Data for review -

■ ■ ■ ■ ■ ■ ■

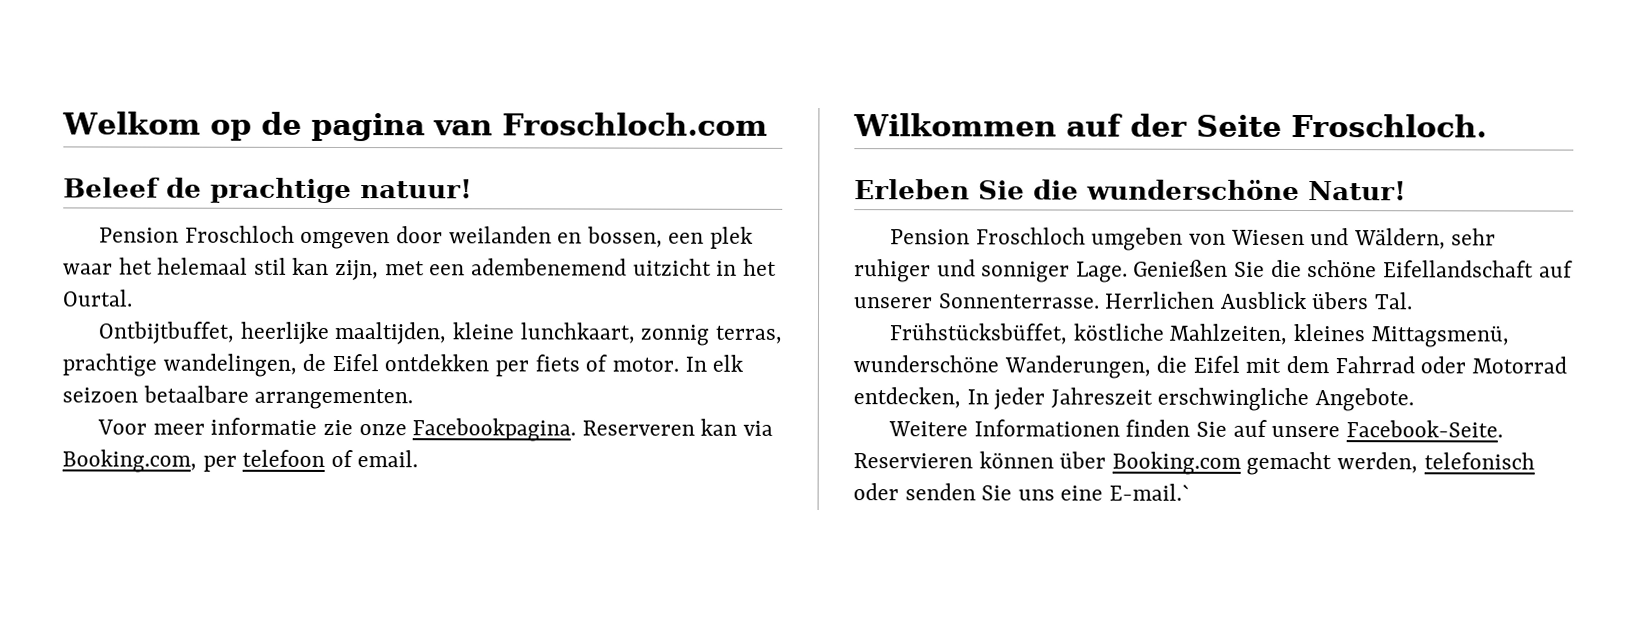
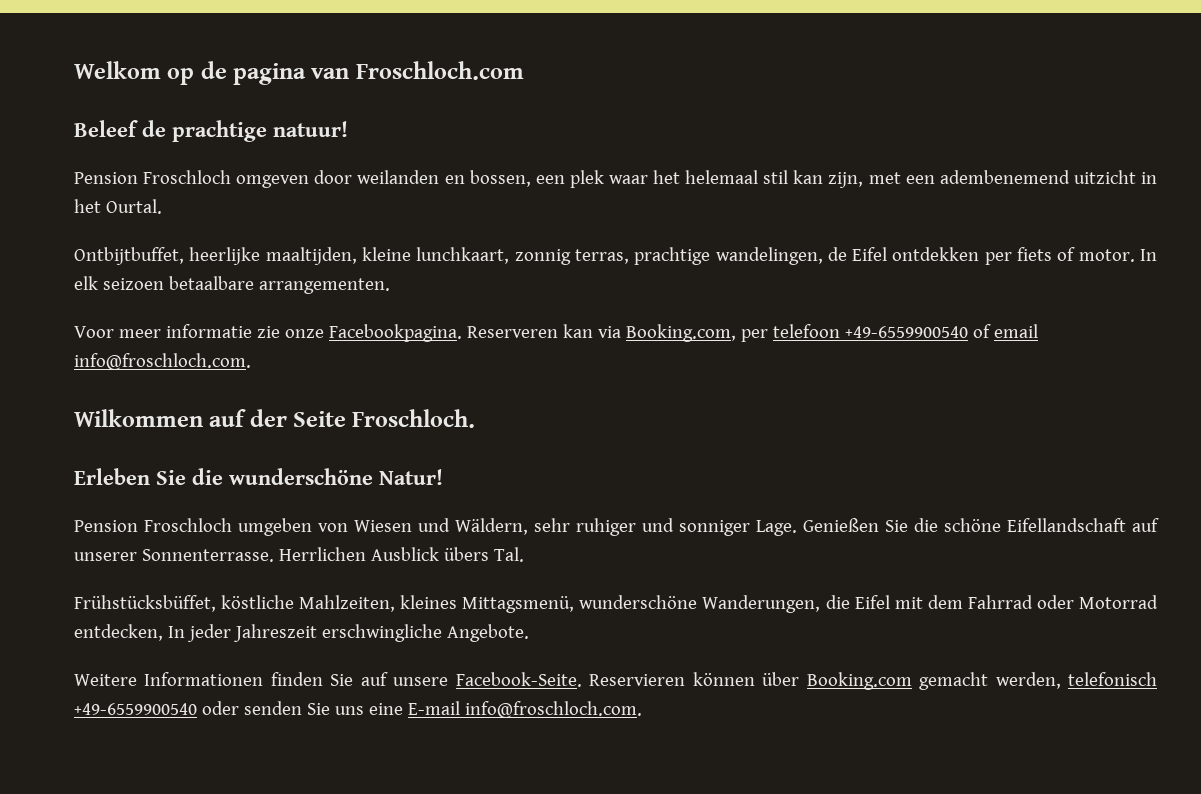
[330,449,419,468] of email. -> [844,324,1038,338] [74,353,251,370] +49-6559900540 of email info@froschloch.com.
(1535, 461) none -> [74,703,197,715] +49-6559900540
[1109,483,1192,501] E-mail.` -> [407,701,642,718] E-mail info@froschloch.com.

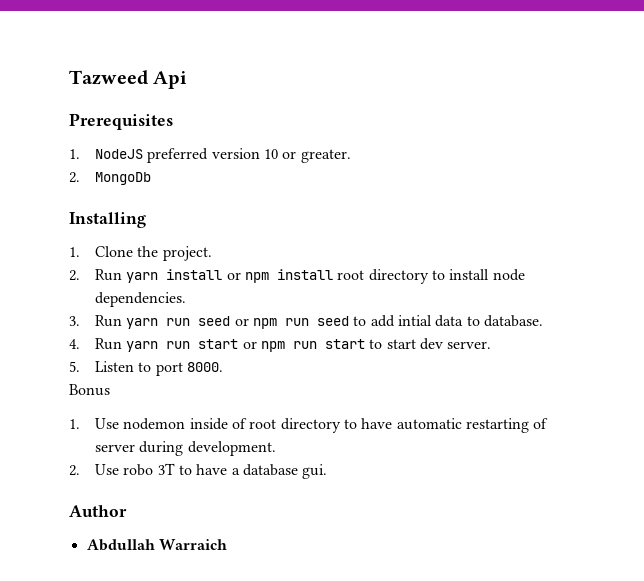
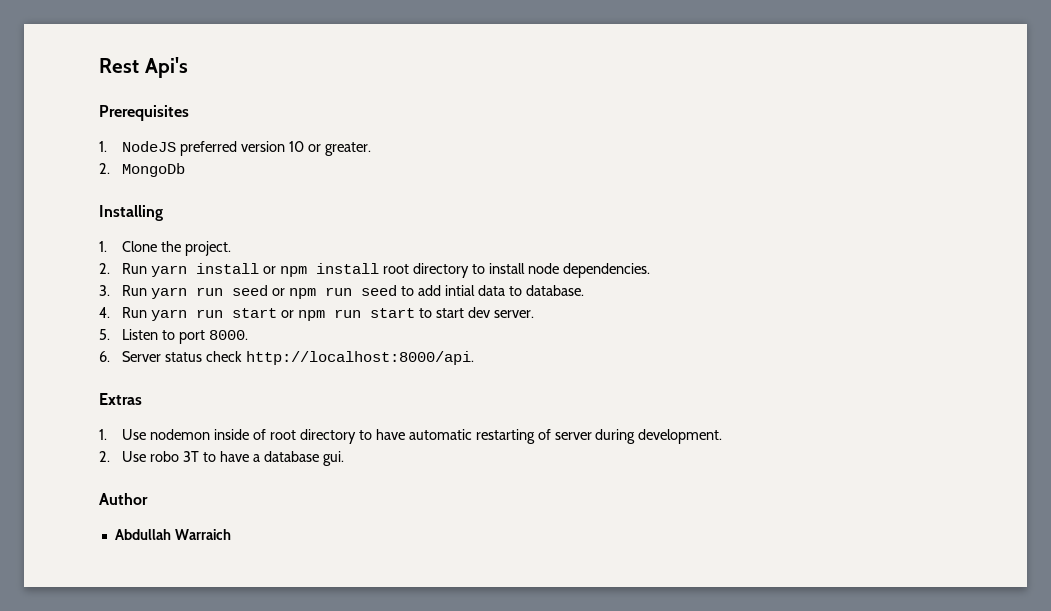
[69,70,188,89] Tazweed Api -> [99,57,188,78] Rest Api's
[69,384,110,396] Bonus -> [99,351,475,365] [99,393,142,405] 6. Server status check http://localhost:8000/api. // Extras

■ ■ ■ ■ ■ ■ ■

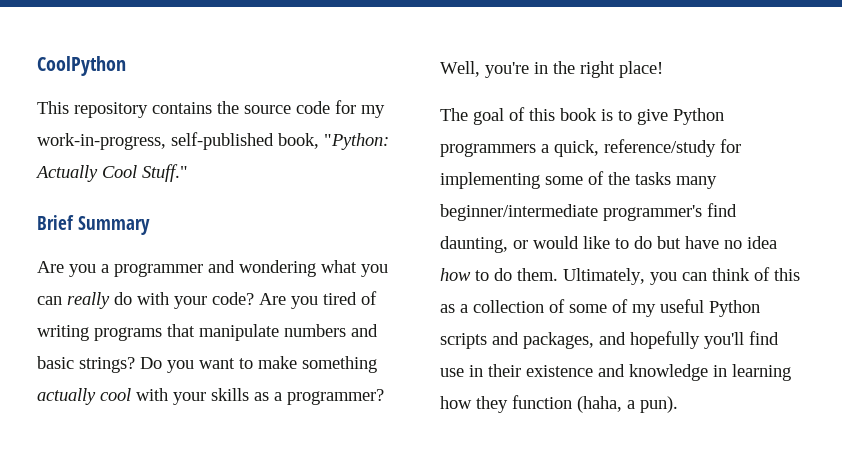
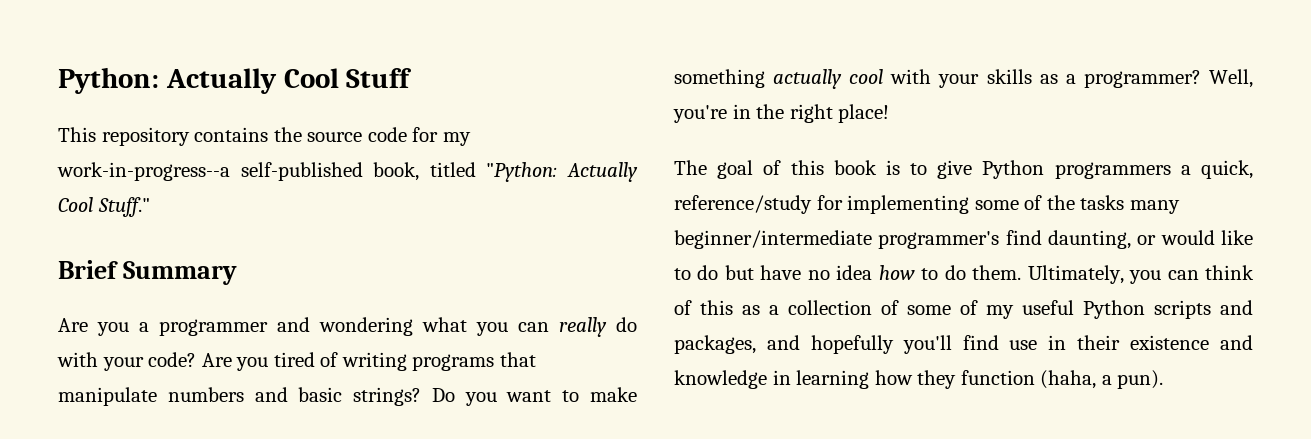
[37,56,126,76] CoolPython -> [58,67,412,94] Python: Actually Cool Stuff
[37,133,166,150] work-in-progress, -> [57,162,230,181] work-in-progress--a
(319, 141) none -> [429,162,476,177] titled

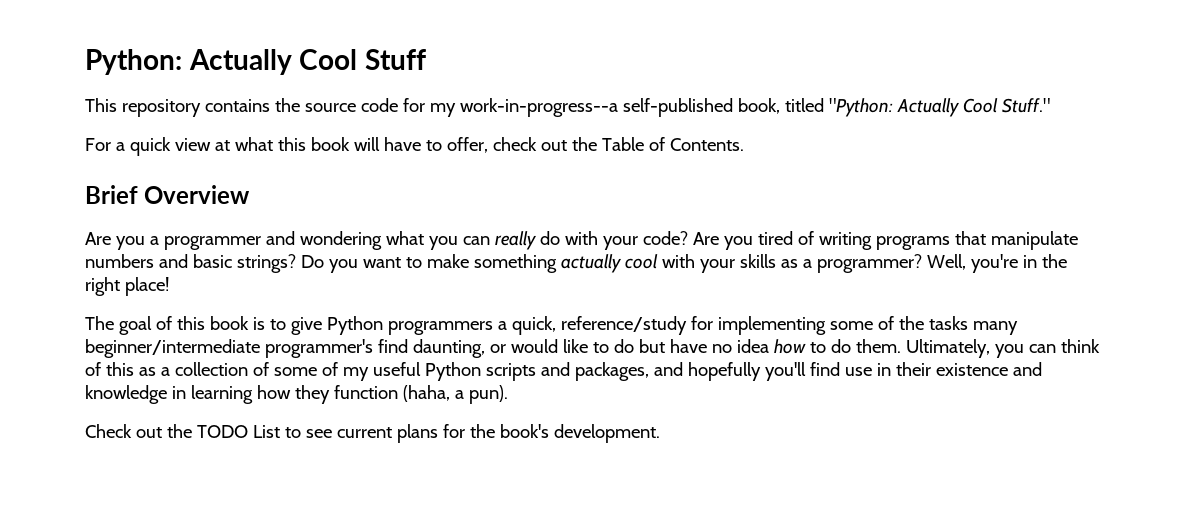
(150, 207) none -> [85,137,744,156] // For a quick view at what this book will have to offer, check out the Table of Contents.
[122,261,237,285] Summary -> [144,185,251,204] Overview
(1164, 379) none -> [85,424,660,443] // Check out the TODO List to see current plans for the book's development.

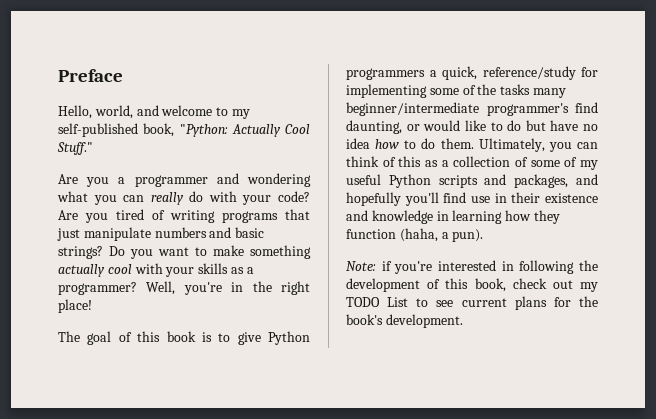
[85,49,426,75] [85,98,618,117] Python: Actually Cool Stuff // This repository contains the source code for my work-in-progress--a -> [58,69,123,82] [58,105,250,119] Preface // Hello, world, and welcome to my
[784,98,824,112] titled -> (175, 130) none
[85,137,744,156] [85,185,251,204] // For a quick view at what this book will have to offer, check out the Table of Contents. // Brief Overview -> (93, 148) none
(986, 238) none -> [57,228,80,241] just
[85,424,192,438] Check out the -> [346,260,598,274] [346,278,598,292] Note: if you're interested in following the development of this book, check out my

■ ■ ■ ■ ■ ■ ■

Work instruction - Determine how many lines of the records hold the word "froschloch", giving only that number.

Written answer - 2